Problem details:
The listing below should be printed exactly, though its pictures must not be.

Dataset excerpts:

......

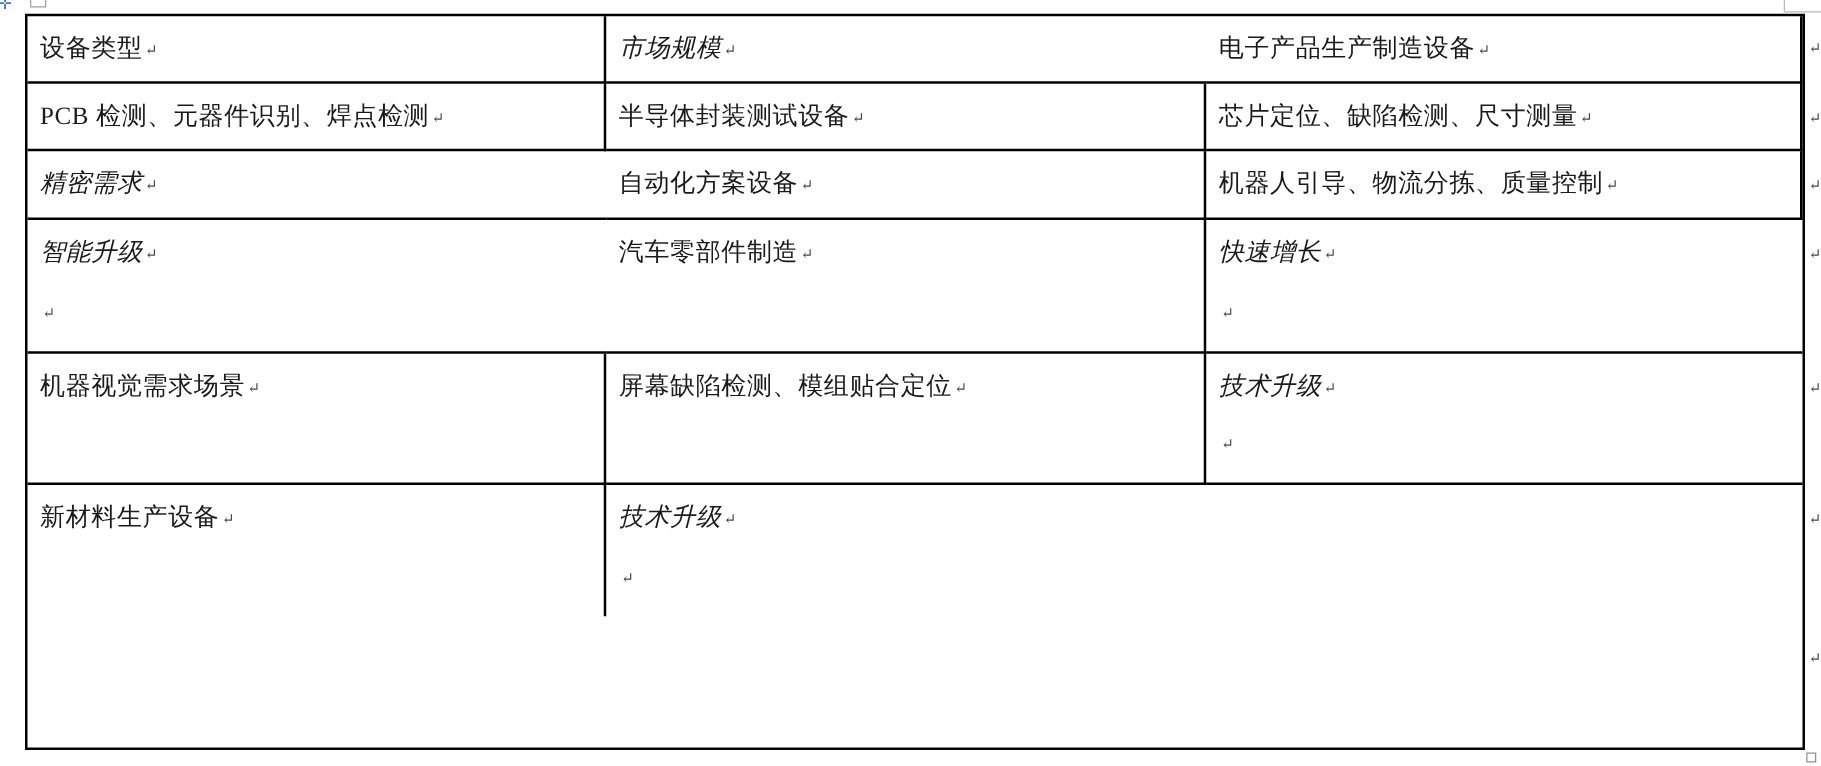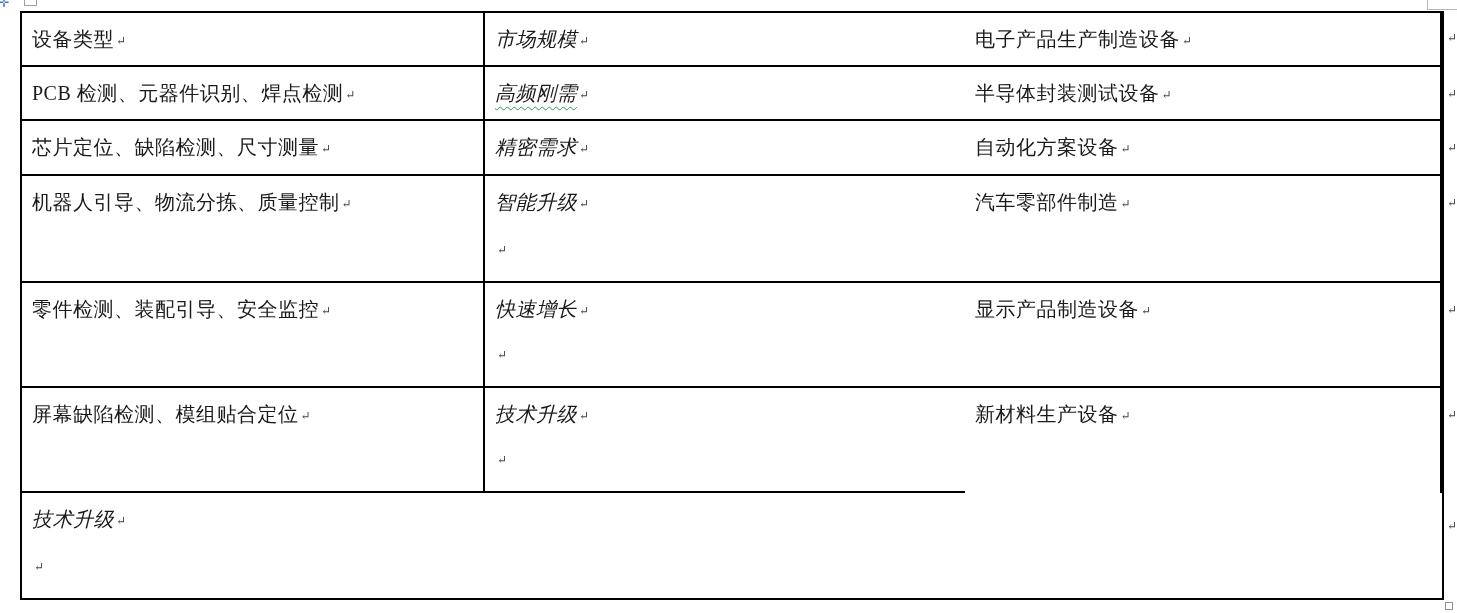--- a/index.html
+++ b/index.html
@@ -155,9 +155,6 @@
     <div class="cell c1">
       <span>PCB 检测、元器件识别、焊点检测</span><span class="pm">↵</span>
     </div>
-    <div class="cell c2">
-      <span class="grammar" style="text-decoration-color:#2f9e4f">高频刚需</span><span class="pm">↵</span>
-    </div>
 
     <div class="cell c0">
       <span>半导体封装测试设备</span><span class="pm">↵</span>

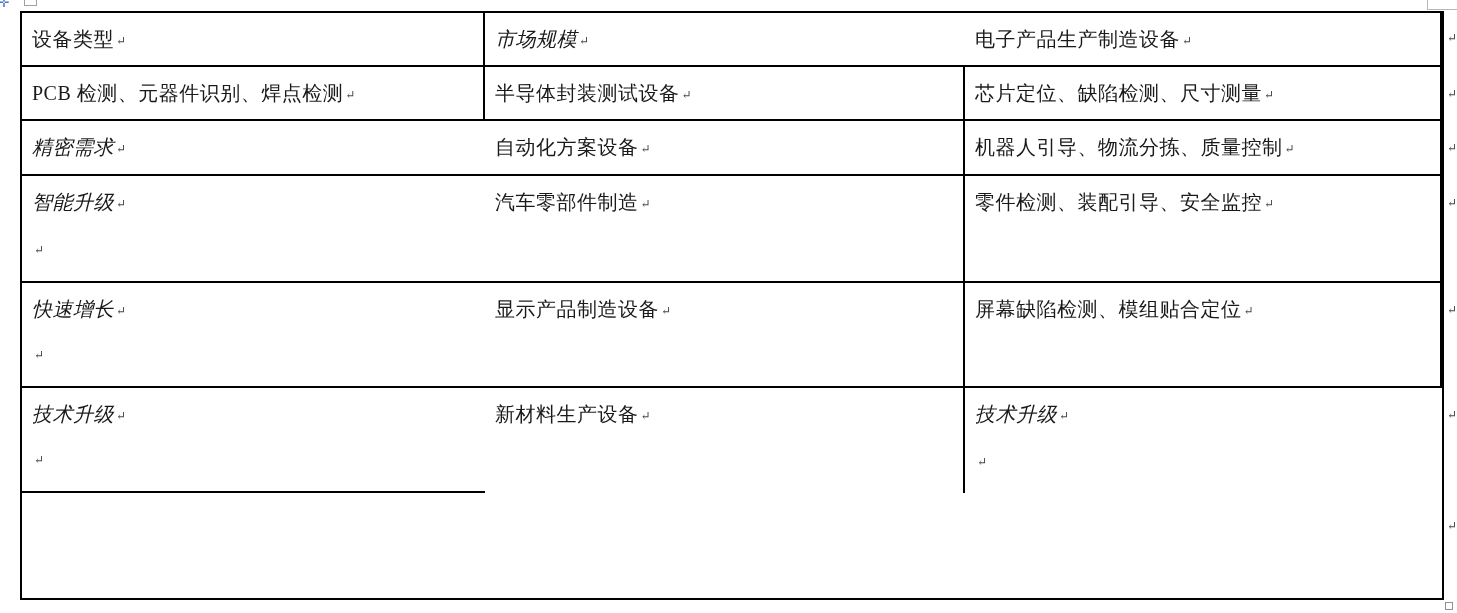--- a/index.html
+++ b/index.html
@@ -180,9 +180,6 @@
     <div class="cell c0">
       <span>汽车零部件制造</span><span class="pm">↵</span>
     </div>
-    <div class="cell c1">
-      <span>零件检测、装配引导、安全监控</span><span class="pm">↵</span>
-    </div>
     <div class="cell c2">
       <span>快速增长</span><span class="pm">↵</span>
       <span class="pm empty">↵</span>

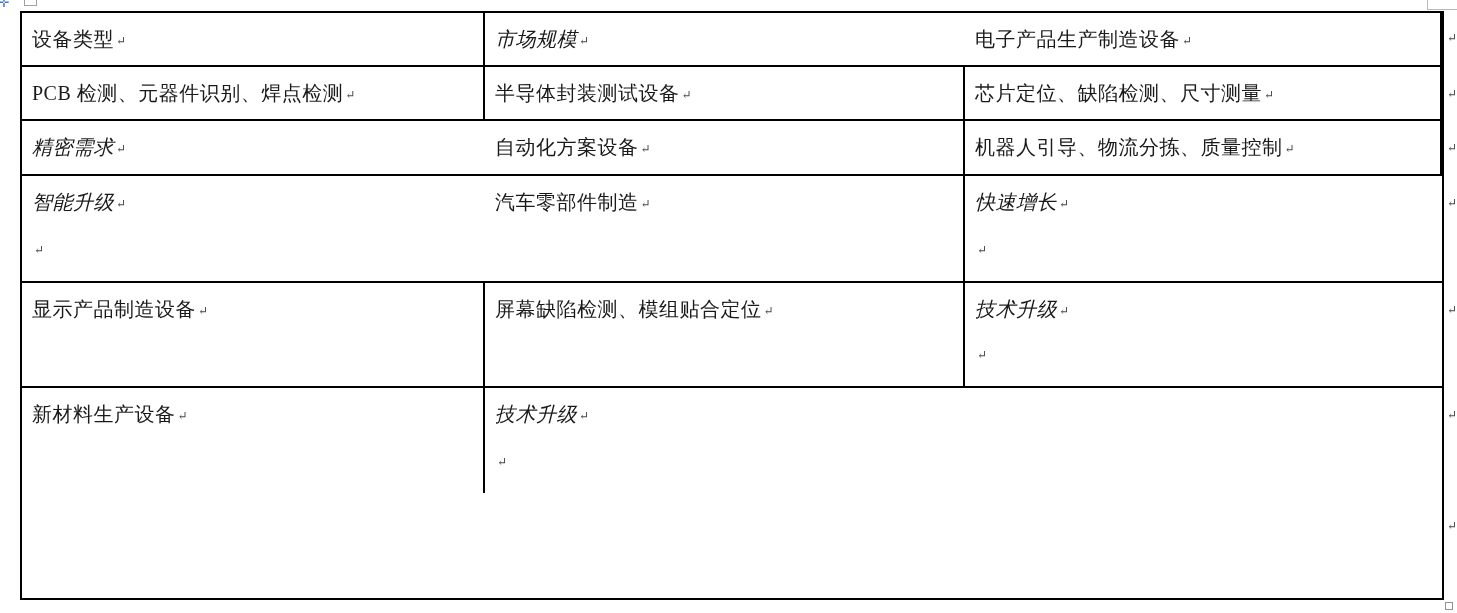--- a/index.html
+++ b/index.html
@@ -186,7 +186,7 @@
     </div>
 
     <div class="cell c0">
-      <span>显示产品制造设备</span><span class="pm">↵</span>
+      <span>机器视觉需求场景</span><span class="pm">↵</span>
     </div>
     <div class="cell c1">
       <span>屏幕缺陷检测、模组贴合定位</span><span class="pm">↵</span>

......

Answer to the problem:
--- a/index.html
+++ b/index.html
@@ -155,9 +155,6 @@
     <div class="cell c1">
       <span>PCB 检测、元器件识别、焊点检测</span><span class="pm">↵</span>
     </div>
-    <div class="cell c2">
-      <span class="grammar" style="text-decoration-color:#2f9e4f">高频刚需</span><span class="pm">↵</span>
-    </div>
 
     <div class="cell c0">
       <span>半导体封装测试设备</span><span class="pm">↵</span>

--- a/index.html
+++ b/index.html
@@ -180,9 +180,6 @@
     <div class="cell c0">
       <span>汽车零部件制造</span><span class="pm">↵</span>
     </div>
-    <div class="cell c1">
-      <span>零件检测、装配引导、安全监控</span><span class="pm">↵</span>
-    </div>
     <div class="cell c2">
       <span>快速增长</span><span class="pm">↵</span>
       <span class="pm empty">↵</span>

--- a/index.html
+++ b/index.html
@@ -186,7 +186,7 @@
     </div>
 
     <div class="cell c0">
-      <span>显示产品制造设备</span><span class="pm">↵</span>
+      <span>机器视觉需求场景</span><span class="pm">↵</span>
     </div>
     <div class="cell c1">
       <span>屏幕缺陷检测、模组贴合定位</span><span class="pm">↵</span>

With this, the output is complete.